After the deposition and preservation of the breccias, the surface of the slope created by the faults evolves and gradually decreases as the size of the watersheds oriented toward the rift increases. At one stage of the morphotectonic evolution of the extensional basin, the sedimentary flow coming from the watersheds oriented toward the rift becomes more substantial than the rockfall or rockslide and the breccias are reworked, eroded and replaced by conglomerates of alluvial fan systems, which unconformably overlie the breccias (e.g., Figures 5 and 7, denoted IV).

6. Conclusions

  1. Sedimentary breccias are deposited and preserved along major normal faults during extension and are related to the creation of substantial topography in the footwall and its collapse on the hanging wall with rapid preservation thereby preventing the reworking of the clasts.
  2. The sedimentary breccias studied here present common criteria, such as: (i) angulous to very angulous clasts of various sizes, (ii) of various origins, (iii) organized in massive units (indistinct layers) showing an upward coarsening, and (iv) the units of the breccias are organized with pebble- to cobble-sized clasts near the slope of the fault and the mega-clasts, such as boulders and blocks, far away from the slope. These features, as related to the movement of the normal fault and sedimentary processes active on the colluvial fans, favor rockfall, rockslide and internal gliding (colluvial slides) where clasts are supplied from the uplifted footwall of the fault and become coarser distally, in contrast with what is found in alluvial fan systems.
  3. A new terminology and nomenclature for the typical rockfall and rockslide processes of the sedimentary breccia facies has been proposed to serve as a reference in the future. We distinguish three facies associations: (i) the CPZ facies association, includes three massive breccia facies, Bp, Bpc and Bpcm, related to rockfall processes generated by fault bedrock failure, and is representative of the proximal part of the subaerial colluvial fan deposit, (ii) the CDZ facies association consists of massive mega-breccias facies Bpb and Bpbm, related to the rockfall and rockslides generated by a fault bedrock failure, representative of the distal part of the subaerial to subaqueous colluvial fan deposit, (iii) the DF facies association consists of stratified micro-breccias to breccias related to subaerial cohesive debris flows.
  4. Sedimentary breccias associated with rockfall and rockslide processes correspond to syn-tectonic deposits during the early stage of the extensional basin formation and may be considered as a sedimentary marker of the initiation of continental extension.
  5. The breccias encountered on both flanks of the Bas Agly syncline, which are intercalated between Upper Jurassic and Berriasian limestone, are related to a first phase of extension during the Upper Jurassic and served as a guide for the Lower Cretaceous extension.

Conflicts of interest

Authors have no conflict of interest to declare.

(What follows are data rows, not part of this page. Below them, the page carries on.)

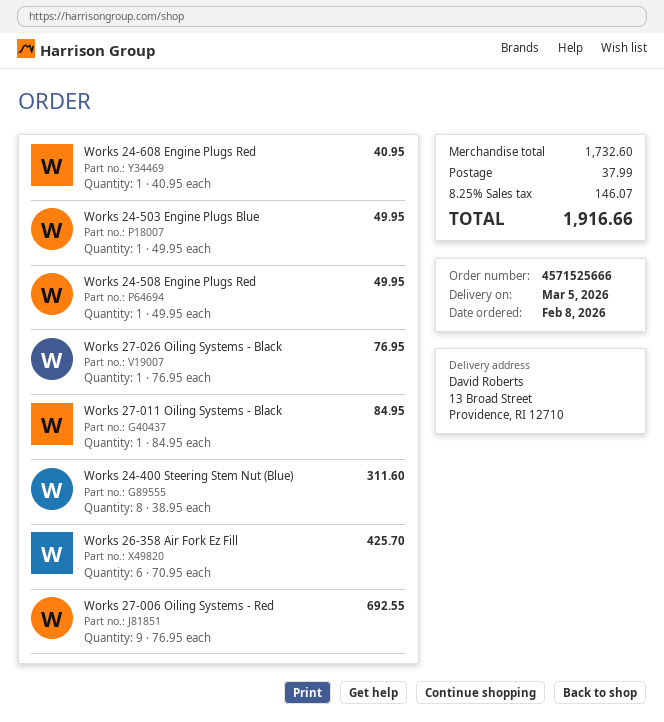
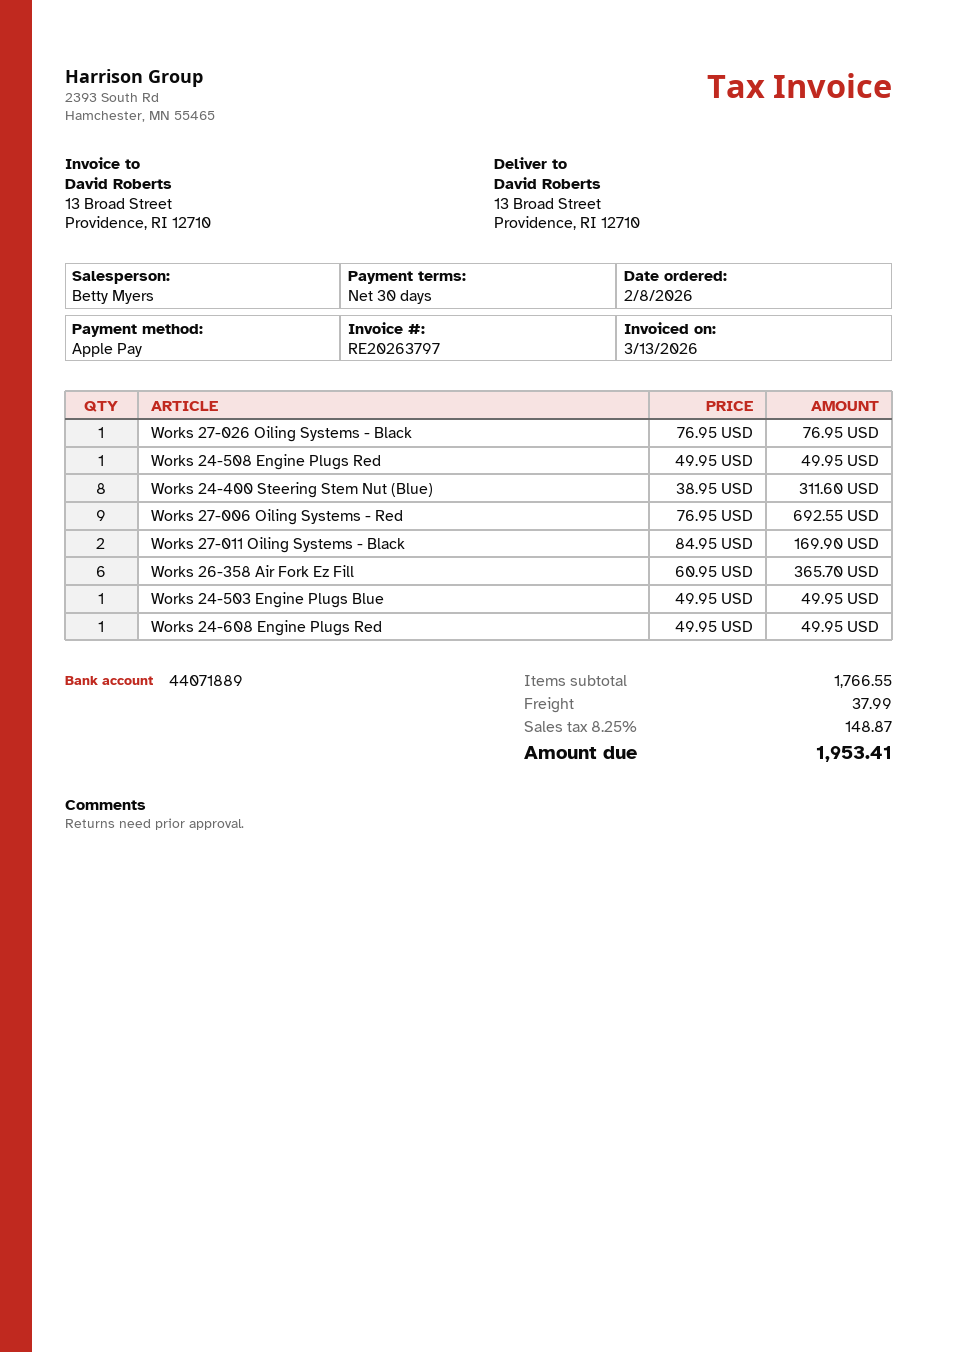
Works 24-608 Engine Plugs Red: 1 x 40.95 = 40.95 -> 1 x 49.95 = 49.95
Works 27-011 Oiling Systems - Black: 1 x 84.95 = 84.95 -> 2 x 84.95 = 169.90
Works 26-358 Air Fork Ez Fill: 6 x 70.95 = 425.70 -> 6 x 60.95 = 365.70
subtotal: 1732.60 -> 1766.55
tax: 8.25% = 146.07 -> 8.25% = 148.87
total: 1916.66 -> 1953.41

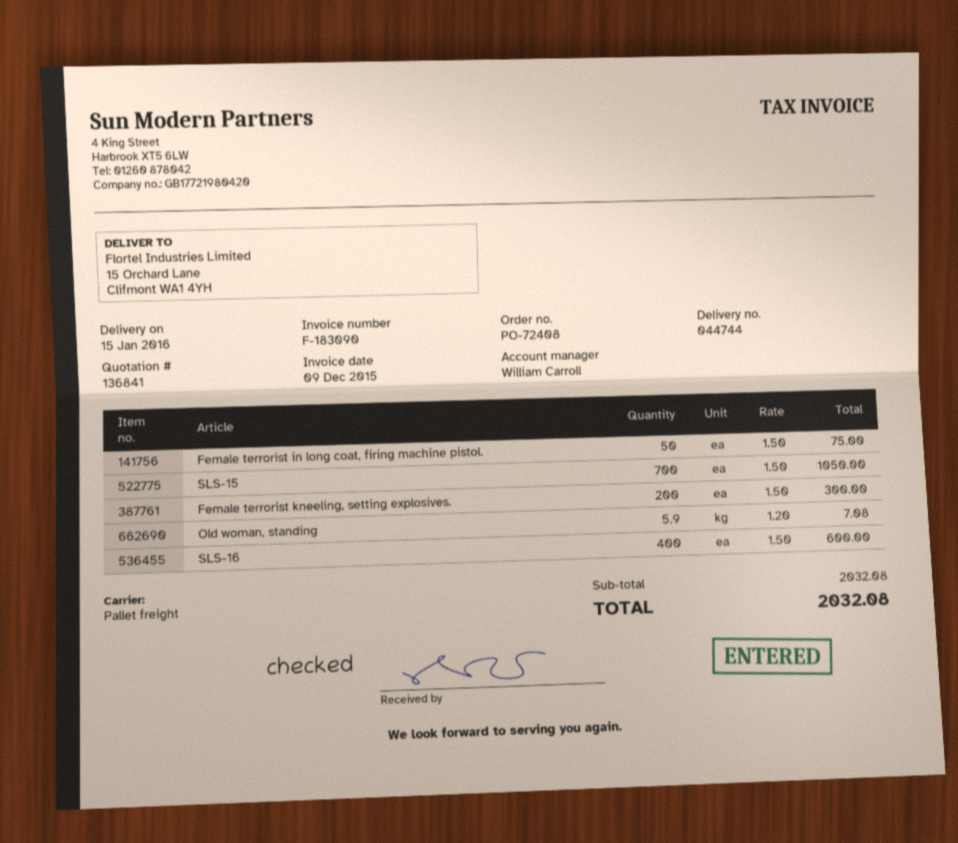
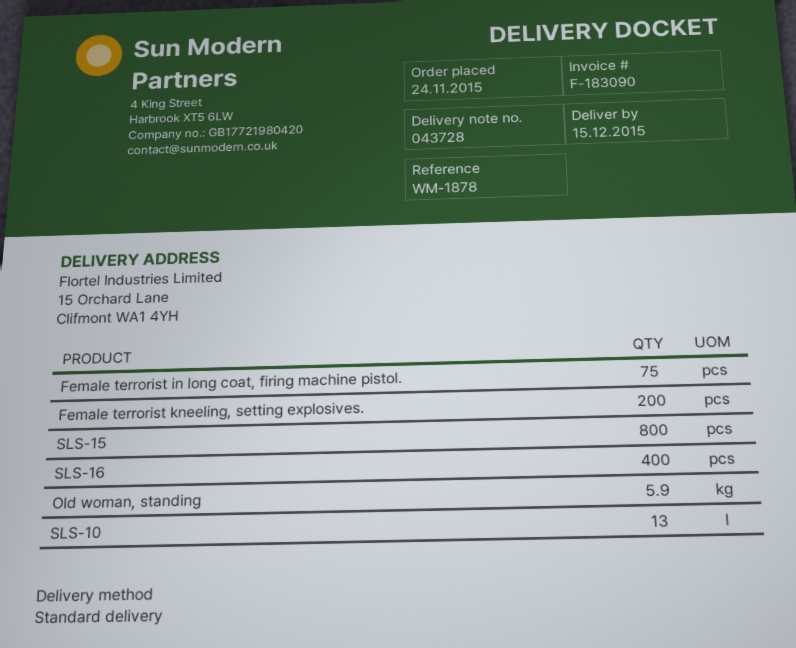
delivery note number: 044744 -> 043728
delivery date: 2016-01-15 -> 2015-12-15
shipping method: pallet freight -> standard
Female terrorist in long coat, firing machine pistol.: 50 -> 75
SLS-15: 700 -> 800
SLS-10: none -> 13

This work was based on studies carried out in and samples taken in the Vingrau (OMYA) and Baixas (LafargeHolcim) quarries in the Bas Agly syncline. This paper benefited greatly from discussions with M. De Saint Blanquat (Toulouse University) and J. Borgomano (Aix-Marseille University). We would like to thank the Hellenic Survey for Geology & Mineral Exploration (HSGME) for allowing us to carry out our study in the Chrora Skakia region, X. Lecoz for the preparation of the thin sections and S. Mullin for proofreading the English content. The authors acknowledge the anonymous reviewer and appreciate the constructive comments from Sophie Leleu.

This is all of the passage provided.